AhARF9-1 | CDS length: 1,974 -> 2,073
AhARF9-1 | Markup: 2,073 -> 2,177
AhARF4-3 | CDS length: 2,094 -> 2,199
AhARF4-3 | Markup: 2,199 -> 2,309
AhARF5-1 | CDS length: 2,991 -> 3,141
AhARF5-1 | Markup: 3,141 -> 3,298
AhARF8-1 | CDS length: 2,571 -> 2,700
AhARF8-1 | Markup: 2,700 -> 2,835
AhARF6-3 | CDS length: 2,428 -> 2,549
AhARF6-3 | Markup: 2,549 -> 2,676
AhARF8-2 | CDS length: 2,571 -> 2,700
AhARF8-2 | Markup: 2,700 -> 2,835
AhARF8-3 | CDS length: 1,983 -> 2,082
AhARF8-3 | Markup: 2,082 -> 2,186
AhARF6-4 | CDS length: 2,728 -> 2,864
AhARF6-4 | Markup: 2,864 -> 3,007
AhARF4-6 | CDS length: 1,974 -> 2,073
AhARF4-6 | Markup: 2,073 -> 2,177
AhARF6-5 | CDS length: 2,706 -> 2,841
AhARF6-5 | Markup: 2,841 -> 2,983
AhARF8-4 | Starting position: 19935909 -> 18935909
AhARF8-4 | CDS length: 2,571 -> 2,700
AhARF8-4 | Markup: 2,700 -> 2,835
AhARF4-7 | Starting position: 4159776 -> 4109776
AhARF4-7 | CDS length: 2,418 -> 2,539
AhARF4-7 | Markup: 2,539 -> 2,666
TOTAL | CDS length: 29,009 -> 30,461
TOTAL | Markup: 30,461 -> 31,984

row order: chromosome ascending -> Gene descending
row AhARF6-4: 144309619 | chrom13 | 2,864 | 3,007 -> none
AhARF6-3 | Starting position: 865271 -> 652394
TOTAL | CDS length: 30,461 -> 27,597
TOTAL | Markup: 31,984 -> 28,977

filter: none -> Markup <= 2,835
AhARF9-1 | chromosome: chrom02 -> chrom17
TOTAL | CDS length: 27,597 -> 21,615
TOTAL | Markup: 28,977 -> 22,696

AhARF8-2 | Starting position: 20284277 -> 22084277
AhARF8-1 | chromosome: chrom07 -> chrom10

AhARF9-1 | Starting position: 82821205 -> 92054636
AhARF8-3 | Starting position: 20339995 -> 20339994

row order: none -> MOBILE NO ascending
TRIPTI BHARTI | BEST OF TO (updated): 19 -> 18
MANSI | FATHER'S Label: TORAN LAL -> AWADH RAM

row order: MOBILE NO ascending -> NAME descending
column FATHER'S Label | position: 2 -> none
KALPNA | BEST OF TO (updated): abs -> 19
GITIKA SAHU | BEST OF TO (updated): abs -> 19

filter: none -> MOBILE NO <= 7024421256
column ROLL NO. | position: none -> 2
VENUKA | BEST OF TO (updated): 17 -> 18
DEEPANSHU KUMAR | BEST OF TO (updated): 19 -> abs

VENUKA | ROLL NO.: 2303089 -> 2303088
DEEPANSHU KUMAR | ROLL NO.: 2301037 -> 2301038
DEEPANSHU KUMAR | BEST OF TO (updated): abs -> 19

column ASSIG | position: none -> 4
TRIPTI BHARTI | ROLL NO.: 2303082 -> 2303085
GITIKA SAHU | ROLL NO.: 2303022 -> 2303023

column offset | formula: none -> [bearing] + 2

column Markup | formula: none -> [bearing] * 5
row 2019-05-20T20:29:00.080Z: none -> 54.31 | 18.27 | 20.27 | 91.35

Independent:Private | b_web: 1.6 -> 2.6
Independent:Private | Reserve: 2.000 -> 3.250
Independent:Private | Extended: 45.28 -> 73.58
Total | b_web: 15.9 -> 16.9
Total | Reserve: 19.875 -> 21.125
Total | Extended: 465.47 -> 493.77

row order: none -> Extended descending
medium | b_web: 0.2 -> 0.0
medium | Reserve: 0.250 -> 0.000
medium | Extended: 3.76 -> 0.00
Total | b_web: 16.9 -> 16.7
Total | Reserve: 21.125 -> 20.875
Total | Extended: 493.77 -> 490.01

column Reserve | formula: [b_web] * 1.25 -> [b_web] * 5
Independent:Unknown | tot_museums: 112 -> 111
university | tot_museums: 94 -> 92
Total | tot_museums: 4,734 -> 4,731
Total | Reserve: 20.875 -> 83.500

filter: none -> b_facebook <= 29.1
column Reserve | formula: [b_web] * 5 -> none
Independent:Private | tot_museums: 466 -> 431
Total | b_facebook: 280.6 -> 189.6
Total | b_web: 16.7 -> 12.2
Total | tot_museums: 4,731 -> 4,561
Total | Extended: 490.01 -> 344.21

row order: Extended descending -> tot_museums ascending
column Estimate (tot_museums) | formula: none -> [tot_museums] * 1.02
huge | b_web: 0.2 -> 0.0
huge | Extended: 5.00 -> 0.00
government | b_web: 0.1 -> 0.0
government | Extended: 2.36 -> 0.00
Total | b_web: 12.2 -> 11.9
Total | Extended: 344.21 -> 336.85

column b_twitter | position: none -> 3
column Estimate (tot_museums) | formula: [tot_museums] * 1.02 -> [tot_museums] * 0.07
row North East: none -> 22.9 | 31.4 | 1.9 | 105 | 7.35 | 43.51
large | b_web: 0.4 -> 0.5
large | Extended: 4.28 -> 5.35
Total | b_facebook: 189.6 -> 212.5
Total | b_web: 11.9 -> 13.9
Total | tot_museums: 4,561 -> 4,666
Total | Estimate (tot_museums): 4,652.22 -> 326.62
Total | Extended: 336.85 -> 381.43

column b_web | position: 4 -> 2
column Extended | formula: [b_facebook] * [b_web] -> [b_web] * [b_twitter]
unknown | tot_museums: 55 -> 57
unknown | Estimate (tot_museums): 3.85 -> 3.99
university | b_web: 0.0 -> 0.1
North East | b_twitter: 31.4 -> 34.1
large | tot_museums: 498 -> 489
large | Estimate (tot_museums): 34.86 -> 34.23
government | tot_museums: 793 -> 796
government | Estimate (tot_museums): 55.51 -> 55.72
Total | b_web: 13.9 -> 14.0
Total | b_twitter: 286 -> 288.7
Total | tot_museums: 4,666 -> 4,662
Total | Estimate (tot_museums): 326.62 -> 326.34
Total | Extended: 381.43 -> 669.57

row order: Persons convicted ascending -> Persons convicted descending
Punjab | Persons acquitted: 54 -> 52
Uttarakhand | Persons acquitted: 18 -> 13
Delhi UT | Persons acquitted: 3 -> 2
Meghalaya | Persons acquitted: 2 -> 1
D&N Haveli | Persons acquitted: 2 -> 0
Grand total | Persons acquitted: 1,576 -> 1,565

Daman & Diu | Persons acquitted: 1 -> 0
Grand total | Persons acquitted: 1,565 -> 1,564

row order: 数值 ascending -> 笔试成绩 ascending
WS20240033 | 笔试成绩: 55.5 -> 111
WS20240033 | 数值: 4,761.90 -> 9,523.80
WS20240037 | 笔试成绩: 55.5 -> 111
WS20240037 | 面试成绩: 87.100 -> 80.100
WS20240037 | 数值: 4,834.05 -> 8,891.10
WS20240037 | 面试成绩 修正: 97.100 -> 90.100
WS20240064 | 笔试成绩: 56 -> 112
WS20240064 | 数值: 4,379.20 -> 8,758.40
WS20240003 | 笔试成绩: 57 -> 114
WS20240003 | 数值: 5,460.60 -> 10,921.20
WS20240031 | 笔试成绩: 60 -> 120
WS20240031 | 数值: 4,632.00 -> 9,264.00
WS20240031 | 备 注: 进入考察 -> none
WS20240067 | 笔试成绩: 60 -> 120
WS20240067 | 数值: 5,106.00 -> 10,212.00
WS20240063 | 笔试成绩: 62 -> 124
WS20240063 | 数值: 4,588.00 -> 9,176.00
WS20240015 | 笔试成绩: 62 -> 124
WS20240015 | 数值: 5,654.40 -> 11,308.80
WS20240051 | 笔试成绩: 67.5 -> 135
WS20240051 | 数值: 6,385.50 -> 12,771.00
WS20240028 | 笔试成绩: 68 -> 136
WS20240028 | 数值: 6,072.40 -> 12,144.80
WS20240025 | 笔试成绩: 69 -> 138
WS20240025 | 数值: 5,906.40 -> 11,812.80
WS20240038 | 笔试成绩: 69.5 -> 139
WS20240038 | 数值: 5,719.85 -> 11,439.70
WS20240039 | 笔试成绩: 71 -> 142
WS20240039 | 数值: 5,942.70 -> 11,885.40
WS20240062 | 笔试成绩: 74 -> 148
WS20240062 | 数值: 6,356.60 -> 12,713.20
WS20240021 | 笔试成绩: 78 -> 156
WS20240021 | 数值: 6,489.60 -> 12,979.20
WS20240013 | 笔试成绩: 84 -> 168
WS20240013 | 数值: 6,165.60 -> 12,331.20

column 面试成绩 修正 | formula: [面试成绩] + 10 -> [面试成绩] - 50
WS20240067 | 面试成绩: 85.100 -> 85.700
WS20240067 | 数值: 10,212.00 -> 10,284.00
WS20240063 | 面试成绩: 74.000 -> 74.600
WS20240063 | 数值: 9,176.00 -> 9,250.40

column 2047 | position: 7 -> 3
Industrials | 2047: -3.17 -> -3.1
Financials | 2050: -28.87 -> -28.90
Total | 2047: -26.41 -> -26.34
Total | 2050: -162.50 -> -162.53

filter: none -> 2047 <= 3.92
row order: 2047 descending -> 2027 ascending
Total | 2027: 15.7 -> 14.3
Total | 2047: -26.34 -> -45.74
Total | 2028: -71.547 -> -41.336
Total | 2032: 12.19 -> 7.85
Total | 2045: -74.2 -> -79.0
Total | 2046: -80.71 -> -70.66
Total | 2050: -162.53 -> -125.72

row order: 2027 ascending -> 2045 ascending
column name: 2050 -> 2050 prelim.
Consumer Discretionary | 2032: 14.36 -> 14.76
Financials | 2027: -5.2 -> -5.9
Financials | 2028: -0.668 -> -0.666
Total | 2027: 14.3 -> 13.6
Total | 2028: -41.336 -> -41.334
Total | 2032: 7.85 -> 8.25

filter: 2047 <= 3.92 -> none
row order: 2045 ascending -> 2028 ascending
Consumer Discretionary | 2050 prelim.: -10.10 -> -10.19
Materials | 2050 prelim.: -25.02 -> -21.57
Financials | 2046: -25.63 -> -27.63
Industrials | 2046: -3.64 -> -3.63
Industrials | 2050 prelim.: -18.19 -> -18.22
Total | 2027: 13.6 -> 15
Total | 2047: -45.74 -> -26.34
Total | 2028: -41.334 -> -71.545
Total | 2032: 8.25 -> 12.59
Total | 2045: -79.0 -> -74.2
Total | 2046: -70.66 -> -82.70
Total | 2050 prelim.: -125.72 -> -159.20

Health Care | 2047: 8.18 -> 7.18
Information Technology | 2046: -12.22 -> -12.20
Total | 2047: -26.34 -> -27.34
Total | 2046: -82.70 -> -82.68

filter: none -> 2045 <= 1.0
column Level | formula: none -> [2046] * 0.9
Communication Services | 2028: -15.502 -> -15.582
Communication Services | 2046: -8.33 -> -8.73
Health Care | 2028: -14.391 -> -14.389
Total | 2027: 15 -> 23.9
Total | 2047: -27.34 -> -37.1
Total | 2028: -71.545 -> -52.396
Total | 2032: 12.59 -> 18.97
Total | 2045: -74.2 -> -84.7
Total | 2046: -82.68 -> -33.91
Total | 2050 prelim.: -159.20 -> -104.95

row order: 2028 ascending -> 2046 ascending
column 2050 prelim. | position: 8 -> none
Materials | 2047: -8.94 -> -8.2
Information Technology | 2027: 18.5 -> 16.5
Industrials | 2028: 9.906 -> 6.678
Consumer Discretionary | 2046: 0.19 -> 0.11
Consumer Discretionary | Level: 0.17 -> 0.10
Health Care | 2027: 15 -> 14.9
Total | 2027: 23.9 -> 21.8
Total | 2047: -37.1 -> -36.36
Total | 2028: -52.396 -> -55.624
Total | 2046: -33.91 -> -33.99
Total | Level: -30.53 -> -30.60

== Work request ==
Return exactly the opening lines of the listing above, ending with the line that has "AhARF4-6 | CDS length: 1,974 -> 2,073".

== Result of the task ==
AhARF9-1 | CDS length: 1,974 -> 2,073
AhARF9-1 | Markup: 2,073 -> 2,177
AhARF4-3 | CDS length: 2,094 -> 2,199
AhARF4-3 | Markup: 2,199 -> 2,309
AhARF5-1 | CDS length: 2,991 -> 3,141
AhARF5-1 | Markup: 3,141 -> 3,298
AhARF8-1 | CDS length: 2,571 -> 2,700
AhARF8-1 | Markup: 2,700 -> 2,835
AhARF6-3 | CDS length: 2,428 -> 2,549
AhARF6-3 | Markup: 2,549 -> 2,676
AhARF8-2 | CDS length: 2,571 -> 2,700
AhARF8-2 | Markup: 2,700 -> 2,835
AhARF8-3 | CDS length: 1,983 -> 2,082
AhARF8-3 | Markup: 2,082 -> 2,186
AhARF6-4 | CDS length: 2,728 -> 2,864
AhARF6-4 | Markup: 2,864 -> 3,007
AhARF4-6 | CDS length: 1,974 -> 2,073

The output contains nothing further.